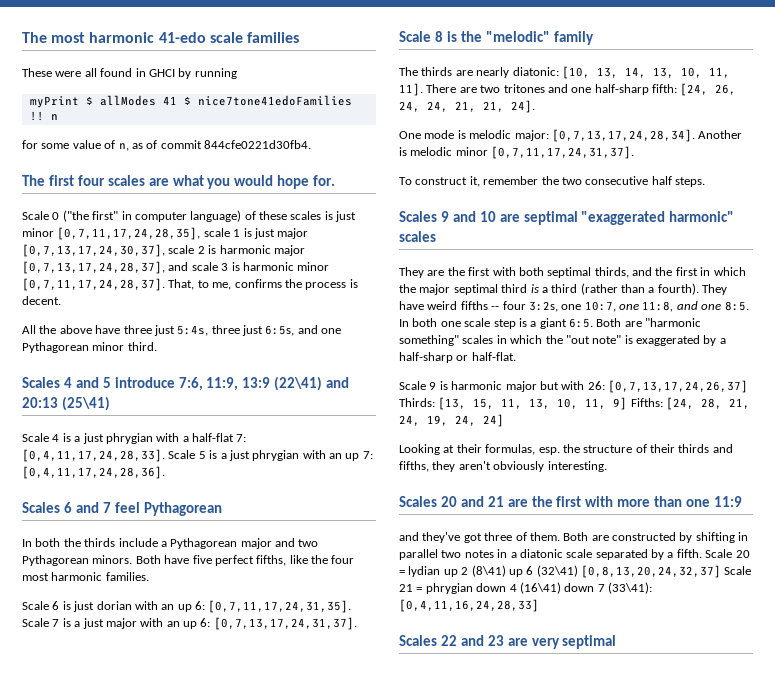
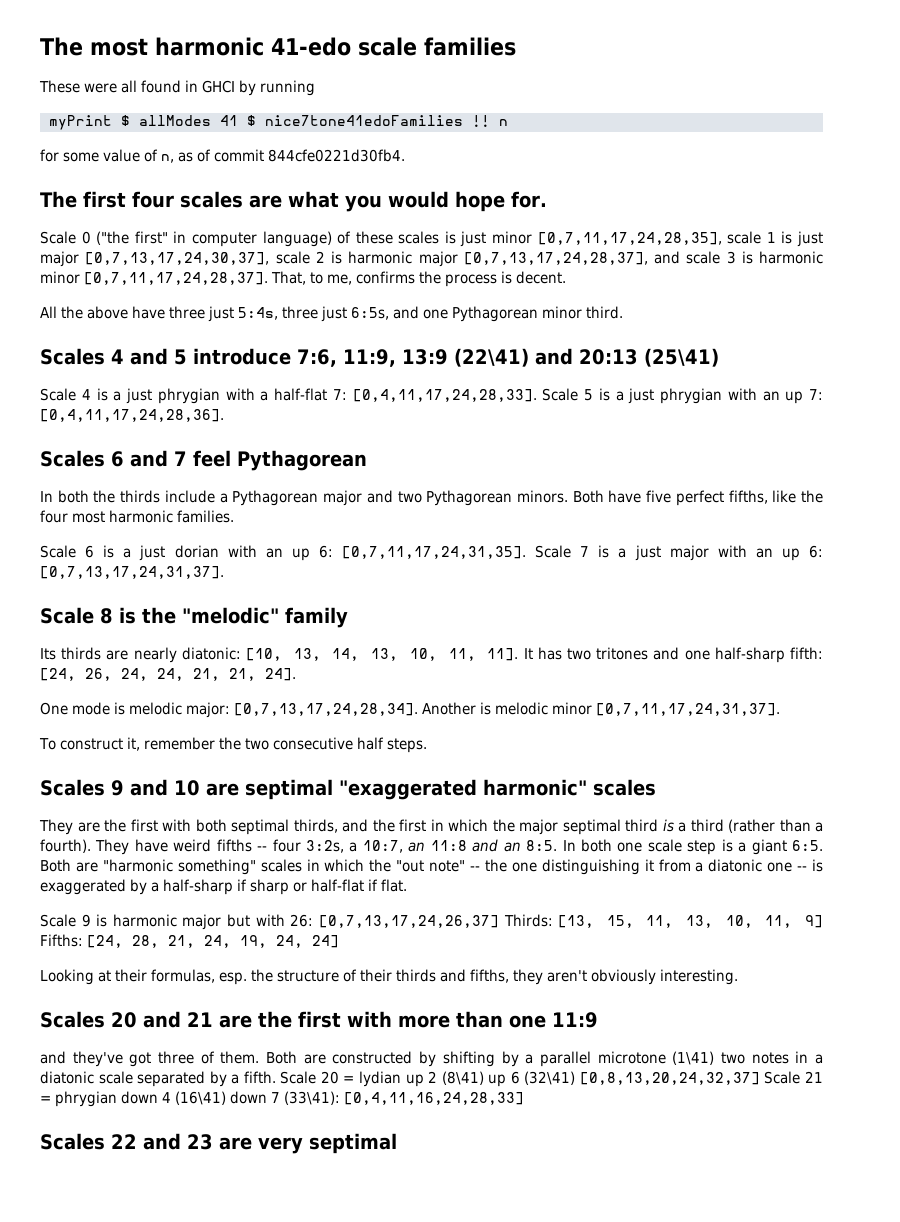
- Scale 6 is just dorian with an up 6: [0,7,11,17,24,31,35].
+ Scale 6 is a just dorian with an up 6: [0,7,11,17,24,31,35].
- The thirds are nearly diatonic: [10, 13, 14, 13, 10, 11, 11].
+ Its thirds are nearly diatonic: [10, 13, 14, 13, 10, 11, 11].
- There are two tritones and one half-sharp fifth: [24, 26, 24, 24, 21, 21, 24].
+ It has two tritones and one half-sharp fifth: [24, 26, 24, 24, 21, 21, 24].
- They have weird fifths -- four 3:2s, one 10:7, one 11:8, and one 8:5.
+ They have weird fifths -- four 3:2s, a 10:7, an 11:8 and an 8:5.
- Both are "harmonic something" scales in which the "out note" is exaggerated by a half-sharp or half-flat.
+ Both are "harmonic something" scales in which the "out note" -- the one distinguishing it from a diatonic one -- is exaggerated by a half-sharp if sharp or half-flat if flat.
- Both are constructed by shifting in parallel two notes in a diatonic scale separated by a fifth.
+ Both are constructed by shifting by a parallel microtone (1\41) two notes in a diatonic scale separated by a fifth.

== Aim of the task ==
Would you retype every record above exactly, leaving out the pictures?

== Answer space ==
- Scale 6 is just dorian with an up 6: [0,7,11,17,24,31,35].
+ Scale 6 is a just dorian with an up 6: [0,7,11,17,24,31,35].
- The thirds are nearly diatonic: [10, 13, 14, 13, 10, 11, 11].
+ Its thirds are nearly diatonic: [10, 13, 14, 13, 10, 11, 11].
- There are two tritones and one half-sharp fifth: [24, 26, 24, 24, 21, 21, 24].
+ It has two tritones and one half-sharp fifth: [24, 26, 24, 24, 21, 21, 24].
- They have weird fifths -- four 3:2s, one 10:7, one 11:8, and one 8:5.
+ They have weird fifths -- four 3:2s, a 10:7, an 11:8 and an 8:5.
- Both are "harmonic something" scales in which the "out note" is exaggerated by a half-sharp or half-flat.
+ Both are "harmonic something" scales in which the "out note" -- the one distinguishing it from a diatonic one -- is exaggerated by a half-sharp if sharp or half-flat if flat.
- Both are constructed by shifting in parallel two notes in a diatonic scale separated by a fifth.
+ Both are constructed by shifting by a parallel microtone (1\41) two notes in a diatonic scale separated by a fifth.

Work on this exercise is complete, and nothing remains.